I'm not afraid to die some days.
Mainly because when I do get on with living, I get caught up in being so busy that I don't have time for death.
Or maybe that death will be gracious enough not to have time for me.
I wish I knew how to pick up the pieces of my life and try to put them together without losing anything on the way.
You know that I don't belong to anyone. And that no one belongs to me, I am not one to claim anything for myself.
I think that you are awesome. And you can decide to throw that to the back pages of your life story and I won't be mad at you. I'll just decide to keep writing and maybe the book won't seem so heavy on your heart.
But even as I say all of these great things about you. I cannot tell you that I am sure of what will happen to us. You can't have me.
And I will not be able to explain why. But I will say that I feel comfortable where we are now. Held in hugs and folded away with stray sheets of paper. I don't want to lose you, but I cannot say with confidence that I can be what you want.

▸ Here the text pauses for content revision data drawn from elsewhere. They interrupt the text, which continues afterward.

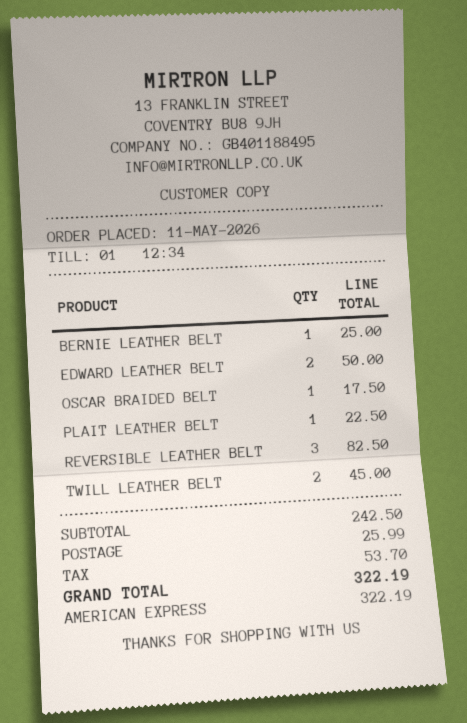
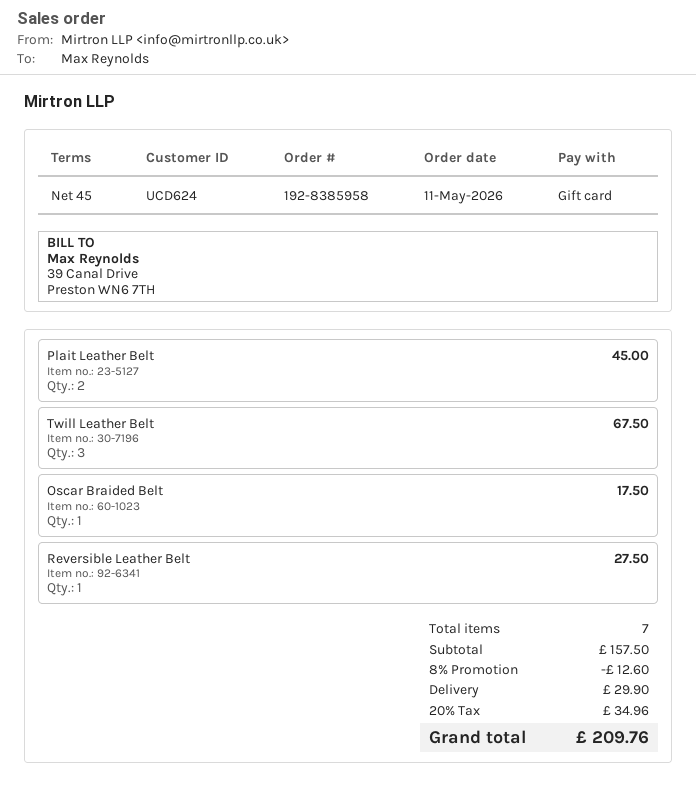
payment method: American Express -> gift card
BERNIE LEATHER BELT: 1 for 25.00 -> none
EDWARD LEATHER BELT: 2 for 50.00 -> none
PLAIT LEATHER BELT: 1 for 22.50 -> 2 for 45.00
REVERSIBLE LEATHER BELT: 3 for 82.50 -> 1 for 27.50
TWILL LEATHER BELT: 2 for 45.00 -> 3 for 67.50
subtotal: 242.50 -> 157.50
discount: none -> 8% = 12.60
shipping: 25.99 -> 29.90
tax: 53.70 -> 34.96
total: 322.19 -> 209.76

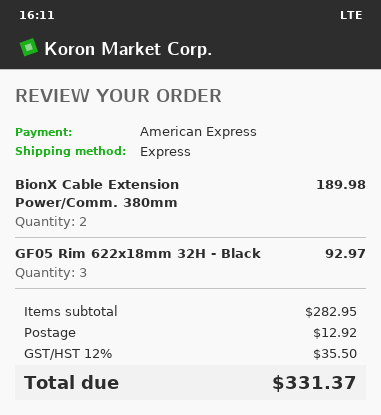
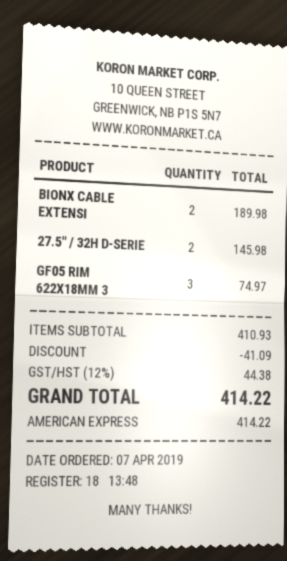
GF05 Rim 622x18mm 32H - Black: 3 for 92.97 -> 3 for 74.97
27.5" / 32H D-SERIE: none -> 2 for 145.98
subtotal: 282.95 -> 410.93
discount: none -> 41.09
shipping: 12.92 -> none
tax: 12% = 35.50 -> 12% = 44.38
total: 331.37 -> 414.22

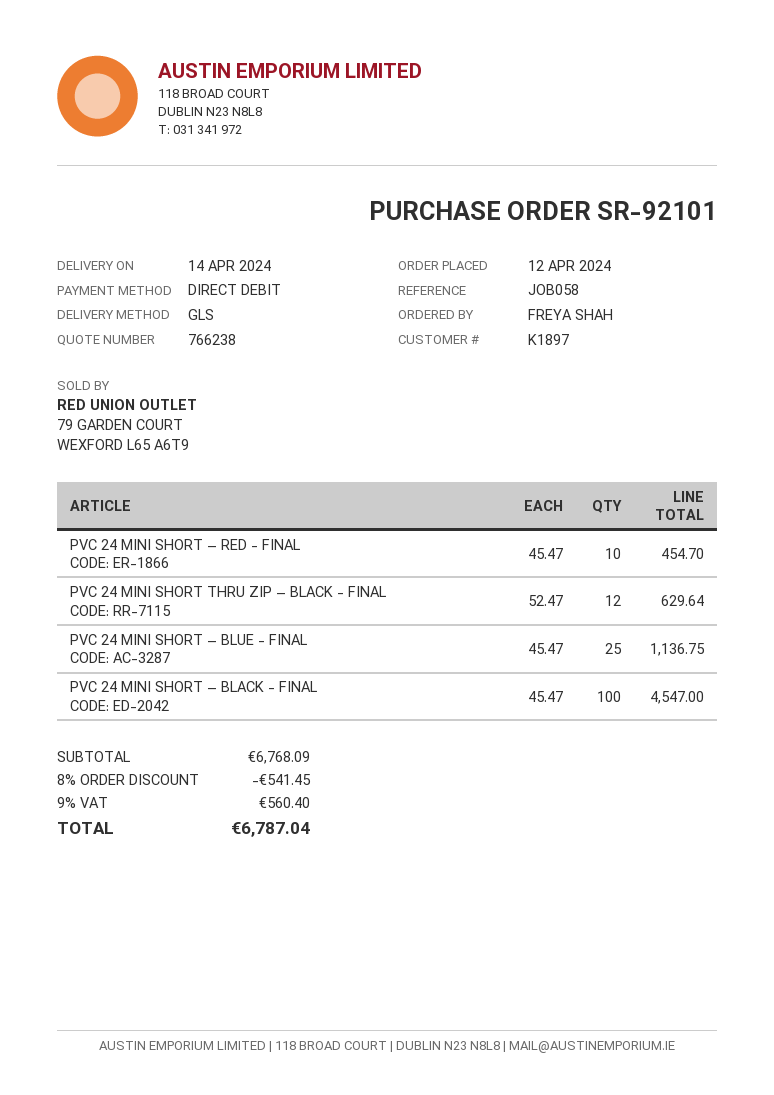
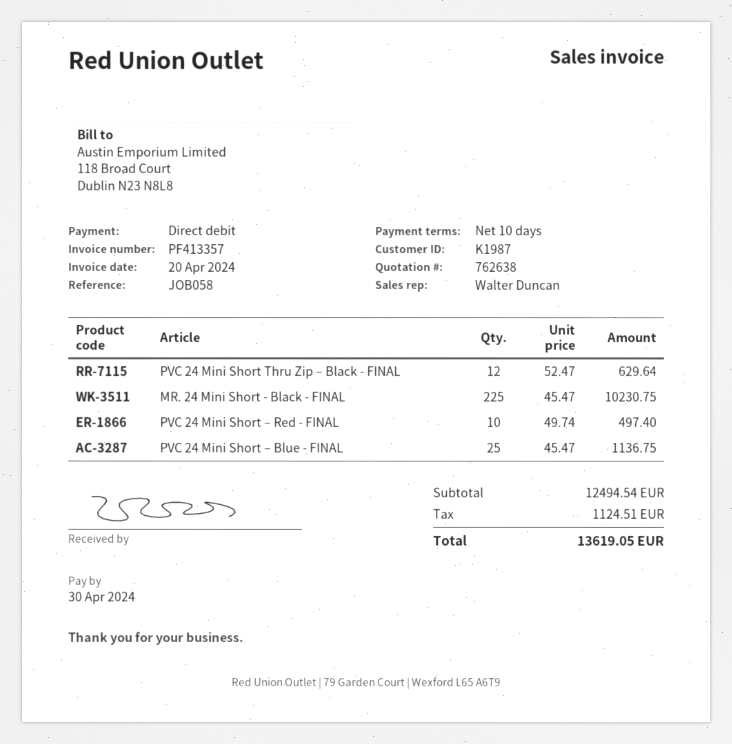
quote number: 766238 -> 762638
customer number: K1897 -> K1987
PVC 24 MINI SHORT – RED - FINAL: 10 x 45.47 = 454.70 -> 10 x 49.74 = 497.40
PVC 24 MINI SHORT – BLACK - FINAL: 100 x 45.47 = 4547.00 -> none
MR. 24 Mini Short - Black - FINAL: none -> 225 x 45.47 = 10230.75
subtotal: 6768.09 -> 12494.54
discount: 8% = 541.45 -> none
tax: 560.40 -> 1124.51
total: 6787.04 -> 13619.05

Because as much as I care about you. We must understand that we are single people looking for connections in the network of our closest friends and family. And we don't always find what we're looking for.
And that is okay.
So when we decide to stop. I will still call you gorgeous. I will still walk with you down hallways. I will still lean on you in the worst of times I will still call on your name. I will still call you awesome. I will still call you amazing. I will still call you beautiful.